Paramedics Australasia provided feedback on the draft National Law during the consultation period earlier in the year and commented on a number of key provisions within the law including a strong endorsement of the newly branded Paramedicine Board of Australia and its broad powers under the legislation. PA also offered its full support for the proposed ‘grandparenting’ provisions in the draft legislation, which are fundamental in ensuring appropriate arrangements are in place for the current paramedic workforce when registration commences in the second half of 2018. PA also provided feedback on the New South Wales exemption for Diploma qualified paramedics by proposing that a ‘sunset’ clause be inserted into the National Law with the PA submission validating this suggestion when stating, “This additional measure would still maintain the intent of the exemption and certainty for New South Wales Ambulance whilst providing the broader sector with comfort that this unique exemption is not perpetual”. The full submission is available on the PA website.

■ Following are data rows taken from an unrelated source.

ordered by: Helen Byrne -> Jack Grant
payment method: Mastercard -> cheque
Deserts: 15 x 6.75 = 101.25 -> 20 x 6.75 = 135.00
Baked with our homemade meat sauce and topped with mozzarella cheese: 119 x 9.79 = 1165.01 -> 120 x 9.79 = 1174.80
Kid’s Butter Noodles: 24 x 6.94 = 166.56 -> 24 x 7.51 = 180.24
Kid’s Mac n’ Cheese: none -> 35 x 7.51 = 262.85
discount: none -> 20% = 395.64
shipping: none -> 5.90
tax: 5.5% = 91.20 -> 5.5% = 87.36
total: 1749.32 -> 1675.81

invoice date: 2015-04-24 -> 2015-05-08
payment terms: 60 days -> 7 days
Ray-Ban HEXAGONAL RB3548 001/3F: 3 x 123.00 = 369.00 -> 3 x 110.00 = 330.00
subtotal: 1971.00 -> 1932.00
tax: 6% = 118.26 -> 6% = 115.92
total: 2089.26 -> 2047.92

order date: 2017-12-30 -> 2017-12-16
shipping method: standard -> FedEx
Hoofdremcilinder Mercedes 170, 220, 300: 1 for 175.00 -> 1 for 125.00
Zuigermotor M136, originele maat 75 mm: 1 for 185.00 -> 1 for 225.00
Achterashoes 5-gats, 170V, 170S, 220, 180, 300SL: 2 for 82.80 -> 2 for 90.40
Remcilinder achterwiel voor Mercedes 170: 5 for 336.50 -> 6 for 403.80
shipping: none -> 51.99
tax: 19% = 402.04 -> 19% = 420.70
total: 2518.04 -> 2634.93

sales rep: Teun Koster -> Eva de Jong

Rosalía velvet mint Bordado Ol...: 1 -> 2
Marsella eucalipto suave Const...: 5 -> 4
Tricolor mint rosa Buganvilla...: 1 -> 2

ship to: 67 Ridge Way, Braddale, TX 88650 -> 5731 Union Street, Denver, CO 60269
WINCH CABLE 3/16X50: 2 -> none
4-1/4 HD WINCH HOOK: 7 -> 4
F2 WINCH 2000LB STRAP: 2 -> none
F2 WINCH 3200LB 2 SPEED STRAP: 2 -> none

The formation of the Paramedicine Board of Australia, guided by the overarching principle of public protection, will shape the paramedic profession from a regulatory and educational perspective for the next generation. Section 33 describes the mandatory requirements for membership of National Boards and gives rise to some interesting dynamics. The National Board consists of members appointed by the Ministerial Council. The size of the Board is also determined by the Ministerial Council, with the average board being 10–12 members. Members of a National Board are appointed as ‘practitioner’ members or ‘community’ members. At least half, but not more than two-thirds, of the members of a National Board must be persons appointed as practitioner members. The practitioner members of a National Board must consist of: (a) at least one member from each large participating jurisdiction (NSW, WA, SA Queensland and Victoria) and (b) at least one member from a small participating jurisdiction (NT, ACT and Tasmania). At least two of the members of a National Board must be persons appointed as community members. At least one of the members of a National Board must live in a regional or rural area.

In terms of eligibility, in deciding whether to appoint a person as a member of a National Board, the Ministerial Council is to have regard to the skills and experience of the person that are relevant to the Board’s functions. A person is eligible to be appointed as a practitioner member only if the person is a registered health practitioner in the health profession for which the Board is established. A person is eligible to be appointed as a community member of a National Board only if the person is: (a) not a registered health practitioner in the health profession for which the Board is established, and (b) has not at any time been registered as a health practitioner in the health profession under the National Law or a corresponding prior Act.

PA looks forward to the appointment of the Board and is keen to assist its deliberations around the many and varied issues of importance which will need to be addressed during the transition phase of the new law.

PA will also continue to provide members will information on registration as it becomes available whilst being readily accessible to respond to queries as they arise.